══ Information shown
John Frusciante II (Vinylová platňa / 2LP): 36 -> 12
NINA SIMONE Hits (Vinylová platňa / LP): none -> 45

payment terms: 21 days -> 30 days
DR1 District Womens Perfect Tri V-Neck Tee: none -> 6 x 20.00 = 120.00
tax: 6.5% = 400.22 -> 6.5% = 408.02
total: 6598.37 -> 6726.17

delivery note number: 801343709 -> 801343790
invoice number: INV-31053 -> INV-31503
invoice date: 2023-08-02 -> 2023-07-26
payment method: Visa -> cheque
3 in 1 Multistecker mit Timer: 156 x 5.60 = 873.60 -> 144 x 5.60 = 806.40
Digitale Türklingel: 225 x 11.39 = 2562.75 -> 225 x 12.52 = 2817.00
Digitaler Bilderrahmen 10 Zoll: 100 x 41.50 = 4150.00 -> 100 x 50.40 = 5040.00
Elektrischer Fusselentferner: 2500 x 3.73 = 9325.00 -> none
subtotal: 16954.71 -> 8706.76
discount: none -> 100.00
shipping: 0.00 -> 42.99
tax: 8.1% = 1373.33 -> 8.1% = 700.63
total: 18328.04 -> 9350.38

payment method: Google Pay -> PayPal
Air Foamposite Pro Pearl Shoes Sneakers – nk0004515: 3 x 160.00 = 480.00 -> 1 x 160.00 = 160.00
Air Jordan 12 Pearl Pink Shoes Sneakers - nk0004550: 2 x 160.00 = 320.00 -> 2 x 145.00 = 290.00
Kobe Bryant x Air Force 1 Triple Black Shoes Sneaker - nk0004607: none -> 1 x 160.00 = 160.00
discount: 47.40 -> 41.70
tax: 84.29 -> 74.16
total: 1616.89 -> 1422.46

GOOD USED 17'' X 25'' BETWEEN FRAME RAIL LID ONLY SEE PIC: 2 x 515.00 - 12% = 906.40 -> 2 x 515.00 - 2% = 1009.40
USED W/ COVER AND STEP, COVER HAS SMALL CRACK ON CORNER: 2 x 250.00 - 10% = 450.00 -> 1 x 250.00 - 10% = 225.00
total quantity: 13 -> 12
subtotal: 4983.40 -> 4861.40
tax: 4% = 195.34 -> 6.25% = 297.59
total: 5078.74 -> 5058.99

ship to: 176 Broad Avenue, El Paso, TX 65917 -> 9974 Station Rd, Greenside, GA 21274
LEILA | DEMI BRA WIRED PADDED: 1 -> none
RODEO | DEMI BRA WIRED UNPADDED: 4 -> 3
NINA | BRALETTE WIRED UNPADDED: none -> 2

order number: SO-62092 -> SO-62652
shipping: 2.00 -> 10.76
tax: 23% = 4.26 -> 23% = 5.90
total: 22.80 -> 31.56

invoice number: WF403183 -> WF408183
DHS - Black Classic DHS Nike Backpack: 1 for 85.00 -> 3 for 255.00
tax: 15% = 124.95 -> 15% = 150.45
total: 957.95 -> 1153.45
════
What this task involves:
Above are the records; set each one down word for word.

Answer to this exercise:
John Frusciante II (Vinylová platňa / 2LP): 36 -> 12
NINA SIMONE Hits (Vinylová platňa / LP): none -> 45

payment terms: 21 days -> 30 days
DR1 District Womens Perfect Tri V-Neck Tee: none -> 6 x 20.00 = 120.00
tax: 6.5% = 400.22 -> 6.5% = 408.02
total: 6598.37 -> 6726.17

delivery note number: 801343709 -> 801343790
invoice number: INV-31053 -> INV-31503
invoice date: 2023-08-02 -> 2023-07-26
payment method: Visa -> cheque
3 in 1 Multistecker mit Timer: 156 x 5.60 = 873.60 -> 144 x 5.60 = 806.40
Digitale Türklingel: 225 x 11.39 = 2562.75 -> 225 x 12.52 = 2817.00
Digitaler Bilderrahmen 10 Zoll: 100 x 41.50 = 4150.00 -> 100 x 50.40 = 5040.00
Elektrischer Fusselentferner: 2500 x 3.73 = 9325.00 -> none
subtotal: 16954.71 -> 8706.76
discount: none -> 100.00
shipping: 0.00 -> 42.99
tax: 8.1% = 1373.33 -> 8.1% = 700.63
total: 18328.04 -> 9350.38

payment method: Google Pay -> PayPal
Air Foamposite Pro Pearl Shoes Sneakers – nk0004515: 3 x 160.00 = 480.00 -> 1 x 160.00 = 160.00
Air Jordan 12 Pearl Pink Shoes Sneakers - nk0004550: 2 x 160.00 = 320.00 -> 2 x 145.00 = 290.00
Kobe Bryant x Air Force 1 Triple Black Shoes Sneaker - nk0004607: none -> 1 x 160.00 = 160.00
discount: 47.40 -> 41.70
tax: 84.29 -> 74.16
total: 1616.89 -> 1422.46

GOOD USED 17'' X 25'' BETWEEN FRAME RAIL LID ONLY SEE PIC: 2 x 515.00 - 12% = 906.40 -> 2 x 515.00 - 2% = 1009.40
USED W/ COVER AND STEP, COVER HAS SMALL CRACK ON CORNER: 2 x 250.00 - 10% = 450.00 -> 1 x 250.00 - 10% = 225.00
total quantity: 13 -> 12
subtotal: 4983.40 -> 4861.40
tax: 4% = 195.34 -> 6.25% = 297.59
total: 5078.74 -> 5058.99

ship to: 176 Broad Avenue, El Paso, TX 65917 -> 9974 Station Rd, Greenside, GA 21274
LEILA | DEMI BRA WIRED PADDED: 1 -> none
RODEO | DEMI BRA WIRED UNPADDED: 4 -> 3
NINA | BRALETTE WIRED UNPADDED: none -> 2

order number: SO-62092 -> SO-62652
shipping: 2.00 -> 10.76
tax: 23% = 4.26 -> 23% = 5.90
total: 22.80 -> 31.56

invoice number: WF403183 -> WF408183
DHS - Black Classic DHS Nike Backpack: 1 for 85.00 -> 3 for 255.00
tax: 15% = 124.95 -> 15% = 150.45
total: 957.95 -> 1153.45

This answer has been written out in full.